2) If I notice in the middle of typing that the language has magically reset itself to US English, and change the default setting to Australian, the changes will only apply to what I type after I make the changes. Because, I mean, if someone changes their default language halfway through a document, the most logical explanation is they want the top half in US English and the bottom half in Australian English.
3) regardless of what form of English I pick, US, UK, or Australian, it will not accept -ise endings as legitimate. EVER.
4) I know this is basically the same point as above, but it bugs me enough to be a second point. SPELL CHECK WILL NOT ACCEPT LITRE AS A LEGITIMATE SPELLING. Maybe it's just because I have to write it all the time, as in "in 2007 Australia produced 1.3 billion litres of wine." On top of it, the second recommended spelling option is "litter."
5) Even more heinous, autoformat automatically changes words from British to American-- organise becomes organize, programme becomes program. Given that my first instinct is to write the American spelling anyways, I don't need any help in the random-American-spellings-scattered-throughout-my-document department.
6) This means that I must stare at irritating little red squiggly lines the entire time I'm typing my document, even though the words are properly spelled. It's a little act of in-your-face American chauvinism that makes me understand "why they hate us." It makes me want to draw little red squiggly lines on Bill Gates' glasses, so he is forced to look at them for the rest of his life. "Why don't you just turn off spell check?" you might ask.
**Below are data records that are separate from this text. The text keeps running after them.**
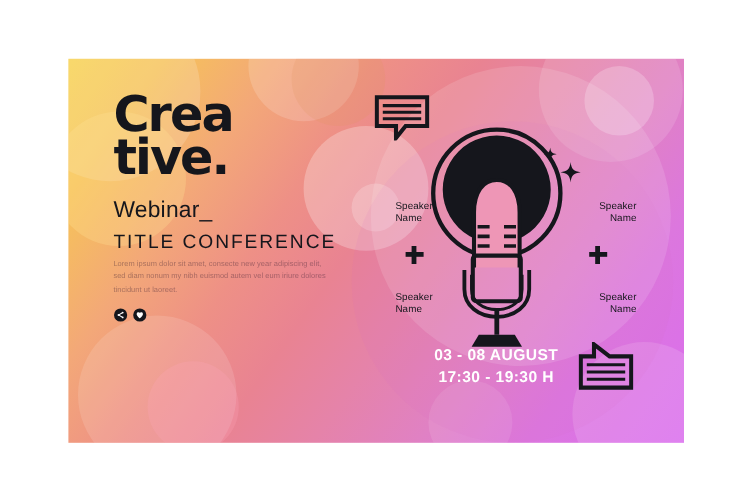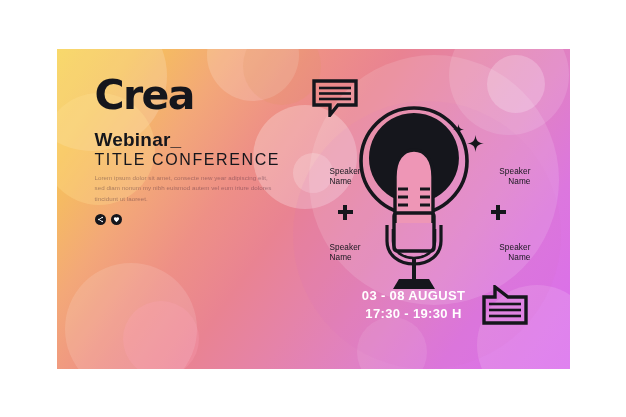"tive." span.l2 { html: none -> <span>tive.</span> }
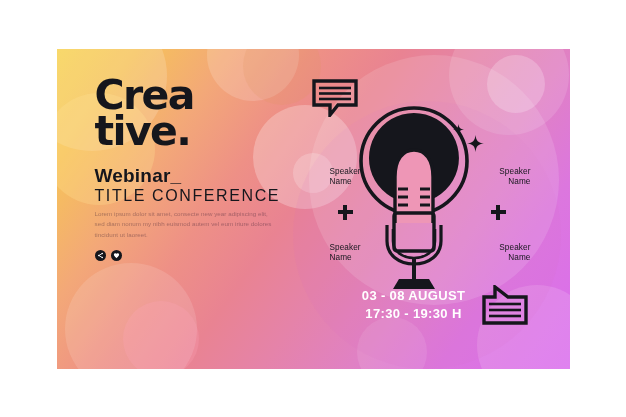"Webinar_" .webinar { font-weight: 700 -> 400 }
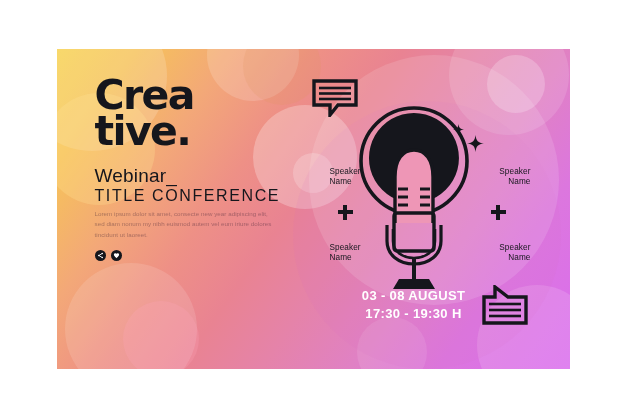"TITLE CONFERENCE" .conf-title { margin-top: none -> 7px }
Well, unfortunately I do occasionally need help with an actual misspelled word. And isn't the WHOLE POINT of picking your language that then you can have a spell check that functions for that language?
7) Point 6 is getting a bit long, and I think it is kind of turning into a new point anyways. I wouldn't be as annoyed if they only offered US English, but to call something Australian English, and then have it be EXACTLY the SAME as American English is just #@*$ing insulting. And completely untrue.
8-10) I would write these out, but I have collapsed into pile of foaming vitriol.

1 comment:

Kelly said...

Hear, hear. Microsoft Office doesn't even have a Canadian English option, oddly enough. (There is French-Canadian, though.)